Comme de très nombreux chantiers sont à l'arrêt, les acheteurs - futurs habitants - ont des dépenses imprévues, puisqu'ils doivent rembourser l'emprunt pour l'appartement espéré qu'ils n'auront souvent jamais, tout en devant continuer à payer un loyer. D'où leur colère.
Plus généralement, la crise, depuis fin 2020, très sévère mi-2021, se poursuit encore en 2024[192]. Elle a touché de nombreux promoteurs immobiliers, jusqu'aux plus grands (Evergrande, Country Garden) et même Vanke. Cette crise entraine un ralentissement général de l'économie[193]. Jusqu’en 2020, l’immobilier et la construction assuraient environ 25 % de la croissance chinoise[194]. En fait, c'est tout le secteur de l’immobilier, qui contribue indirectement à hauteur de 30 % du produit intérieur brut (PIB) du pays, et qui est en pleine crise[195].

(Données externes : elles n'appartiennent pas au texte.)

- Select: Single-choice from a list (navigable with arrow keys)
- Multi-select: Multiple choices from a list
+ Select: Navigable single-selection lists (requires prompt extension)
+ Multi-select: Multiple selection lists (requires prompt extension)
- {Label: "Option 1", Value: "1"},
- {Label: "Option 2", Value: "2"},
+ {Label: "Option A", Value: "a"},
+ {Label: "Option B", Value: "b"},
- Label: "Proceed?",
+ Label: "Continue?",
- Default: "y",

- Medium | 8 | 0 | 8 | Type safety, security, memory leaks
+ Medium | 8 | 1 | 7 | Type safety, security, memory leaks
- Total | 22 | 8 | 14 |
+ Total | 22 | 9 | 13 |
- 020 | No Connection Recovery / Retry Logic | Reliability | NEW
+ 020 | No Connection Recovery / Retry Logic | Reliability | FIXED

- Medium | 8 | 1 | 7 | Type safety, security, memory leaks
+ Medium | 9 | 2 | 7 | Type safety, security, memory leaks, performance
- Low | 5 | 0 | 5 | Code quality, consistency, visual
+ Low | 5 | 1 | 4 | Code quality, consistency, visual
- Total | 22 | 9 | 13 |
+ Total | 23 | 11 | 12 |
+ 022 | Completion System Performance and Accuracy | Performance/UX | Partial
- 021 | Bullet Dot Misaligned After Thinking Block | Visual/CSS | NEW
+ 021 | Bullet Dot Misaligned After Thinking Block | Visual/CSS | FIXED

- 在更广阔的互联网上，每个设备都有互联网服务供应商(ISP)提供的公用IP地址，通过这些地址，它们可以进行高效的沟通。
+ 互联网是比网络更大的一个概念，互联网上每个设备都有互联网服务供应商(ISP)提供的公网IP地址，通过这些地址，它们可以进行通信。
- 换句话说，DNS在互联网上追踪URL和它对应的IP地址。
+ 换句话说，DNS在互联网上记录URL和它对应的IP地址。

C'est donc un secteur qui est très fortement endetté et qui a été assez mal géré. Or depuis plusieurs années le gouvernement s'est engagé dans une politique plus restrictive pour assainir le secteur en limitant l'endettement de ces entreprises. Mais dès qu'il y a une perte de confiance il est difficile d'obtenir de nouveaux crédits. Des travaux ont donc été entamés mais ces entreprises ne trouvent plus les crédits pour achever la construction. Beaucoup de promoteurs ne peuvent plus financer la construction des immeubles pour lesquels des particuliers ont engagés des prêts qu'ils remboursent. Finalement, les particuliers en question se sont regroupés et ont dit qu'ils ne paieraient plus les "remboursements" de ces appartements inachevés[196]. À l'été 2022 Evergrande était endetté à hauteur de 300 milliards de dollars (291 milliards d’euros). Depuis, des dizaines d’autres ont fait défaut sur des échéances de leur dette, et des milliers de chantiers à travers la Chine sont à l’arrêt.
À l'été 2023, Evergrande est en faillite aux USA, et l'autre géant de l'immobilier chinois, Country Garden, est au bord de la faillite en Chine[197]. Début novembre 2023 les prix des logements neufs augmentent, mais ce n'est pas du tout décisif pour augurer d'une reprise[198]. Le 29 janvier 2024 la Haute Cour de la région administrative spéciale de Hong Kong a placé Evergrande en liquidation judiciaire avec une dette de 328 milliards de dollars[199],[200].